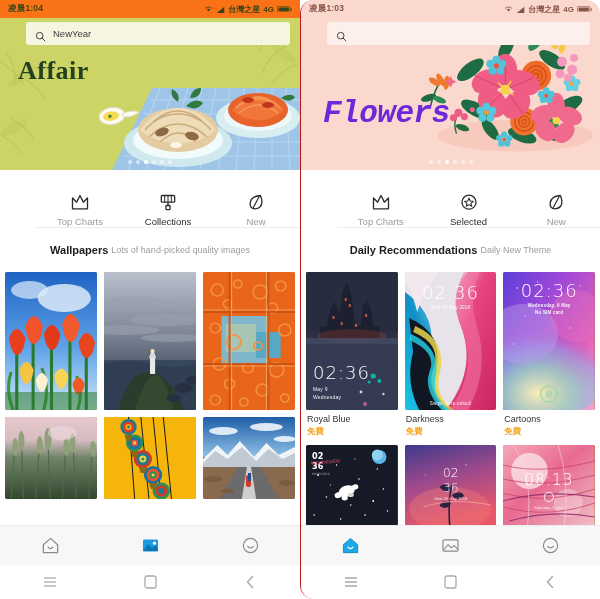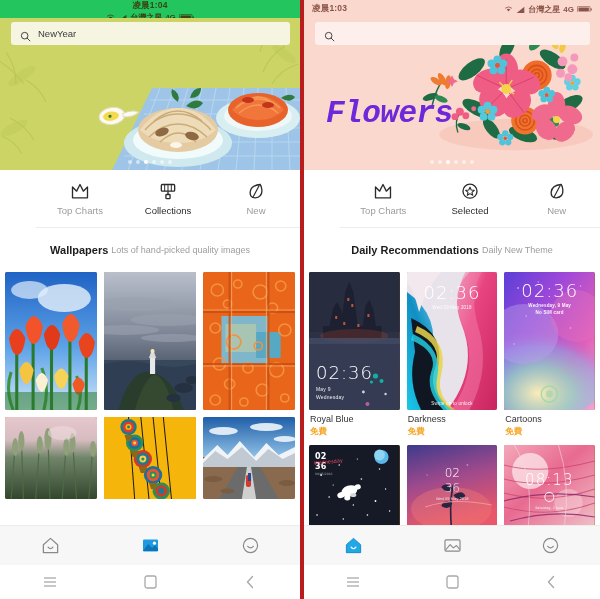"凌晨1:04" div.statusbar { background: #22c55e -> #f97316; flex-direction: column -> none }
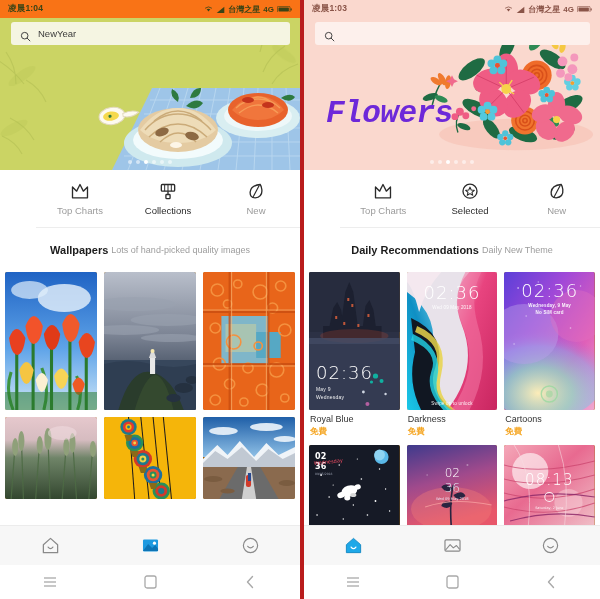"凌晨1:03" .screen.right { border-left: 4px solid #b91c1c -> 1px solid #b91c1c; border-radius: none -> 14px }
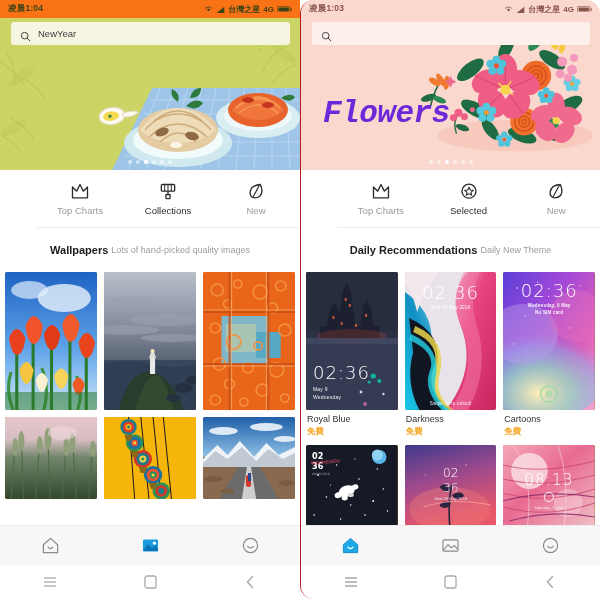"NewYear" .searchwrap { left: 11px -> 26px }
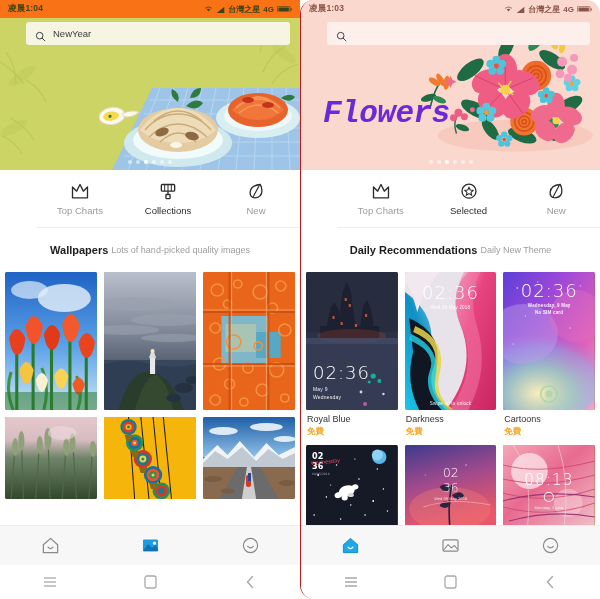"Affair" div { html: none -> <div>Affair</div> }
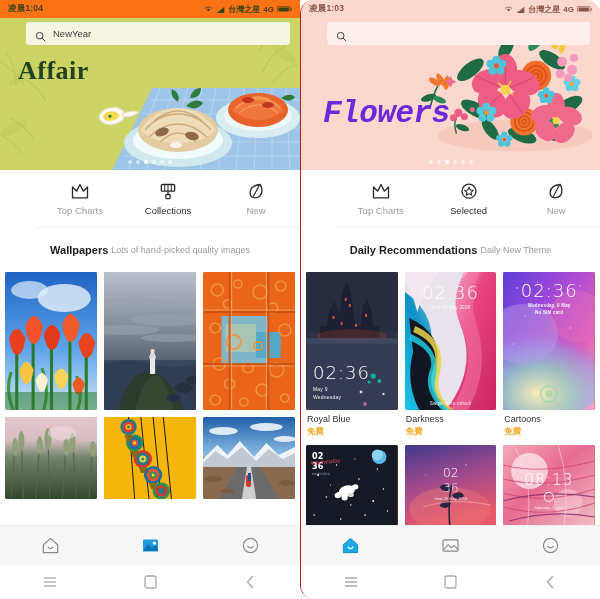"Top Charts" .tabs { align-items: center -> flex-end }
+++
Copy the listing word for word, excluding its pictures.

"凌晨1:04" div.statusbar { background: #22c55e -> #f97316; flex-direction: column -> none }
"凌晨1:03" .screen.right { border-left: 4px solid #b91c1c -> 1px solid #b91c1c; border-radius: none -> 14px }
"NewYear" .searchwrap { left: 11px -> 26px }
"Affair" div { html: none -> <div>Affair</div> }
"Top Charts" .tabs { align-items: center -> flex-end }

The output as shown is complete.